## [THE PROBLEM]
Write out each line of the material exactly as given, and drop the images.

## [DATA SECTION]
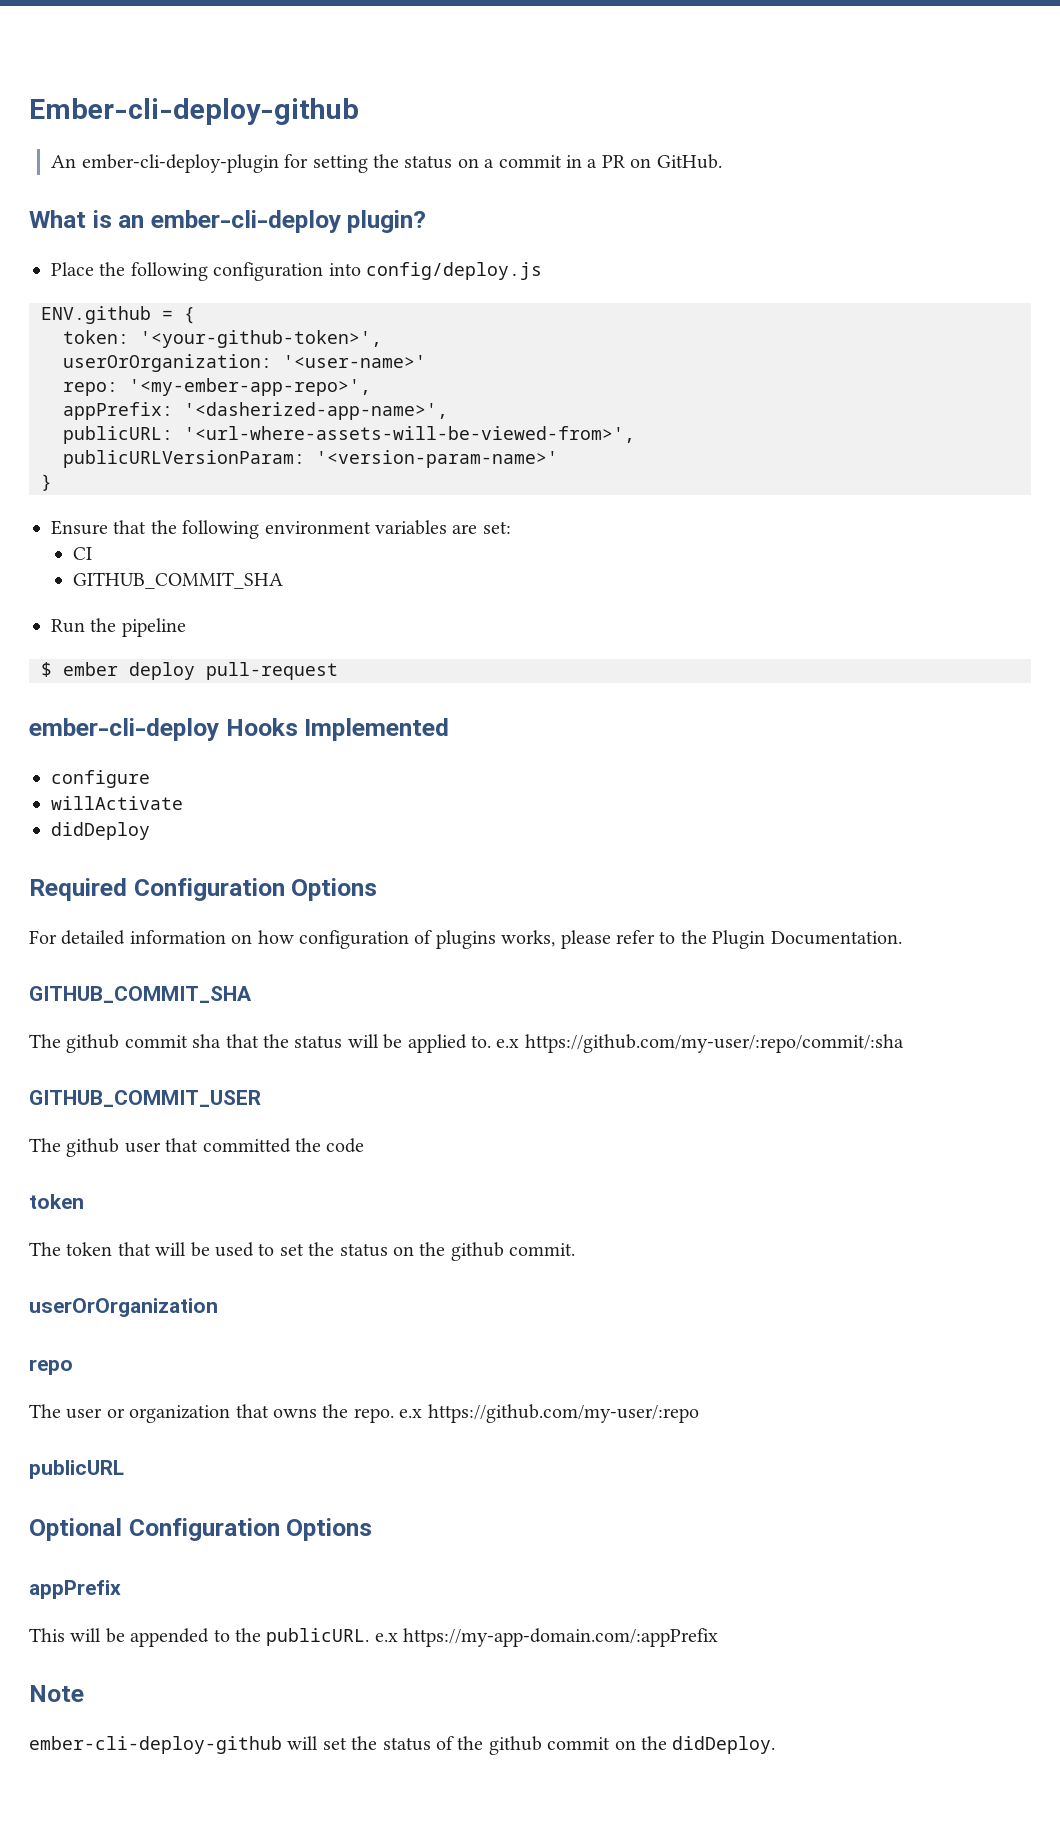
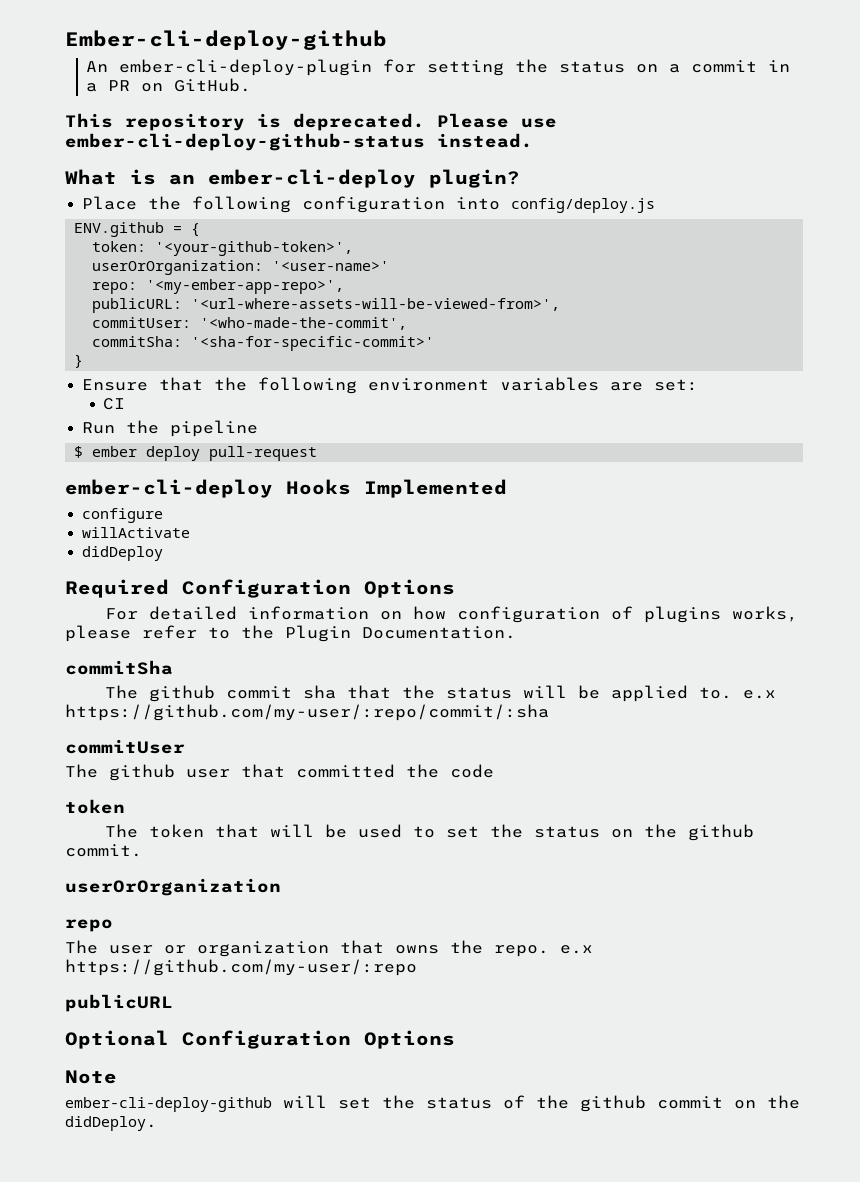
(722, 161) none -> [65,113,557,131] [65,133,533,151] // This repository is deprecated. Please use ember-cli-deploy-github-status instead.
[63,402,448,420] // appPrefix: '<dasherized-app-name>', -> (345, 286) none
[63,450,558,468] publicURLVersionParam: '<version-param-name>' -> [92,317,408,330] [92,336,435,351] commitUser: '<who-made-the-commit', // commitSha: '<sha-for-specific-commit>'
[73,572,284,589] // GITHUB_COMMIT_SHA -> (126, 404) none
[29,986,252,1003] GITHUB_COMMIT_SHA -> [65,660,173,675] commitSha
[29,1090,261,1107] GITHUB_COMMIT_USER -> [65,739,185,754] commitUser
[29,1580,121,1599] [29,1628,719,1647] // appPrefix // This will be appended to the publicURL. e.x https://my-app-domain.com/:appPrefix -> (455, 1039) none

## [EXERCISE SOLUTION]
(722, 161) none -> [65,113,557,131] [65,133,533,151] // This repository is deprecated. Please use ember-cli-deploy-github-status instead.
[63,402,448,420] // appPrefix: '<dasherized-app-name>', -> (345, 286) none
[63,450,558,468] publicURLVersionParam: '<version-param-name>' -> [92,317,408,330] [92,336,435,351] commitUser: '<who-made-the-commit', // commitSha: '<sha-for-specific-commit>'
[73,572,284,589] // GITHUB_COMMIT_SHA -> (126, 404) none
[29,986,252,1003] GITHUB_COMMIT_SHA -> [65,660,173,675] commitSha
[29,1090,261,1107] GITHUB_COMMIT_USER -> [65,739,185,754] commitUser
[29,1580,121,1599] [29,1628,719,1647] // appPrefix // This will be appended to the publicURL. e.x https://my-app-domain.com/:appPrefix -> (455, 1039) none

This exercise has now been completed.